Drone developers from around the globe are taking inspiration from nature for the latest generations of automated aerial vehicles.

Researchers are faced with challenging problems of navigating tight environments, whether in urban environments, or underground. A total of 14 research teams have turned to nature for inspiration to develop superior capabilities in drones.

Drones are now capable of picking up and delivering packages, which requires precise flight control and navigation. Bats are well-equipped for flying in and out of tight spaces. Vehicles with similar capabilities could be used in small areas that are unsafe for human occupation. One example could be in damaged nuclear power plants, like the one at Fukushima, Japan.

Automated aerial vehicles that flock together like birds, could allow rescue workers a network of airborne cameras to search for victims of disasters.

"Flying animals can be found everywhere in our cities. From scavenging pigeons to alcohol-sniffing fruit flies that make precision landings on our wine glasses, these animals have quickly learned how to control their flight through urban environments to exploit our resources," David Lentink of Stanford University, guest editor of the journal issue announcing the research, said. "To enable our drones to fly equally well in wind and clutter, we need to solve several flight control challenges during all flight phases: take-off, cruising, and landing," Lentink explained in a press release announcing the multiple research projects.

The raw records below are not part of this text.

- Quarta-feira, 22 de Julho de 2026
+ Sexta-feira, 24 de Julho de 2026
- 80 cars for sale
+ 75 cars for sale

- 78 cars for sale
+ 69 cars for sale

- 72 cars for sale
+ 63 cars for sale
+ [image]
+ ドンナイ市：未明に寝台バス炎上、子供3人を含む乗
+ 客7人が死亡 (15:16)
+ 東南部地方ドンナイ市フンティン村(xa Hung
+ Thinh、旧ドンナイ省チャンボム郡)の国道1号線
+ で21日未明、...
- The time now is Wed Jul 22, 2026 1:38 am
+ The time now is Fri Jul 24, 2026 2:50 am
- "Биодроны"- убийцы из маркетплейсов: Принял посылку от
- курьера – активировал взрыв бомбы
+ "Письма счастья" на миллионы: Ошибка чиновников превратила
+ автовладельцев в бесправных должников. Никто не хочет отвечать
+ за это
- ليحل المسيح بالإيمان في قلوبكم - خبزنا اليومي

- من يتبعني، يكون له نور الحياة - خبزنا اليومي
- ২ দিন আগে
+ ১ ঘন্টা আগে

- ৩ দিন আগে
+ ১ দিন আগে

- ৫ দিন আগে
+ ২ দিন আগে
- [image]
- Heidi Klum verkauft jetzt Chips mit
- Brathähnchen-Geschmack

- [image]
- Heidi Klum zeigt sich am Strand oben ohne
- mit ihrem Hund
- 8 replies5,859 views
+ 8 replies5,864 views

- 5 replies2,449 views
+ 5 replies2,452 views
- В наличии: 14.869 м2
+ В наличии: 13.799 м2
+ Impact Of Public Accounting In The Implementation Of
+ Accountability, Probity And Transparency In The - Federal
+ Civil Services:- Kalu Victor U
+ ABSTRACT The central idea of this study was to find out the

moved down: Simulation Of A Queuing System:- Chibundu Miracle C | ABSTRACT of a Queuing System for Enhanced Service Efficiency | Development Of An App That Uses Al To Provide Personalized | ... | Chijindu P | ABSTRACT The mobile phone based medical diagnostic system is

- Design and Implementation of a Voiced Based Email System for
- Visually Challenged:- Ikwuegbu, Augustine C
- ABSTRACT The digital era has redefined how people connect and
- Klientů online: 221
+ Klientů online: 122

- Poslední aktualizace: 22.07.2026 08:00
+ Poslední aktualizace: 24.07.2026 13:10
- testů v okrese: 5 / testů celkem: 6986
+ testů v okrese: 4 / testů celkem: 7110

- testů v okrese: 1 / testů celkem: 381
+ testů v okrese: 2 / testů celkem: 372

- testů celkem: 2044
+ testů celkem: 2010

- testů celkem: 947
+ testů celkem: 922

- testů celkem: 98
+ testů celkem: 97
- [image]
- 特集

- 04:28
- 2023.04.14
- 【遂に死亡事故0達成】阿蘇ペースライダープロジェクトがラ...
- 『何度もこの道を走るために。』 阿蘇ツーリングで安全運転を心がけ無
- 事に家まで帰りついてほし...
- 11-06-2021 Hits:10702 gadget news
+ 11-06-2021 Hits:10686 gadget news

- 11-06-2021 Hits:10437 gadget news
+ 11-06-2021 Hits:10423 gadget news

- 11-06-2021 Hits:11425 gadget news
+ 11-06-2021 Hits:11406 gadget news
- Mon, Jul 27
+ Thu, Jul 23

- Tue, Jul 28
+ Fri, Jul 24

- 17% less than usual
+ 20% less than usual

Harvard University researchers developed a fully-functional drone aircraft that is just the size of a penny. This would allow reconnaissance and surveillance in the tightest of spaces. For military purposes, this tiny unarmed aerial vehicle (UAV) would be nearly impossible to detect or target. This new drone could also aid biologists, in their study of flight patterns and behaviors of insects.

Wind and other weather conditions could prove hazardous for the drones. Many of the new designs will not be fully practical until they are able to withstand wind and heavy rains. One group of researchers is looking at the hawk moth for design ideas that would allow the automated vehicles to withstand such forces.

The flying squirrel was the inspiration for the jumpglider, a small drone which combines a spring-loaded launcher with an aerodynamic body to obtain flight at a small cost in energy.  

Investigation of natural sources as inspiration for new generations of drones was profiled in a special issue of the journal Bioinspiration and Biomimetics. This edition focuses on advances in flight control methods inspired by nature.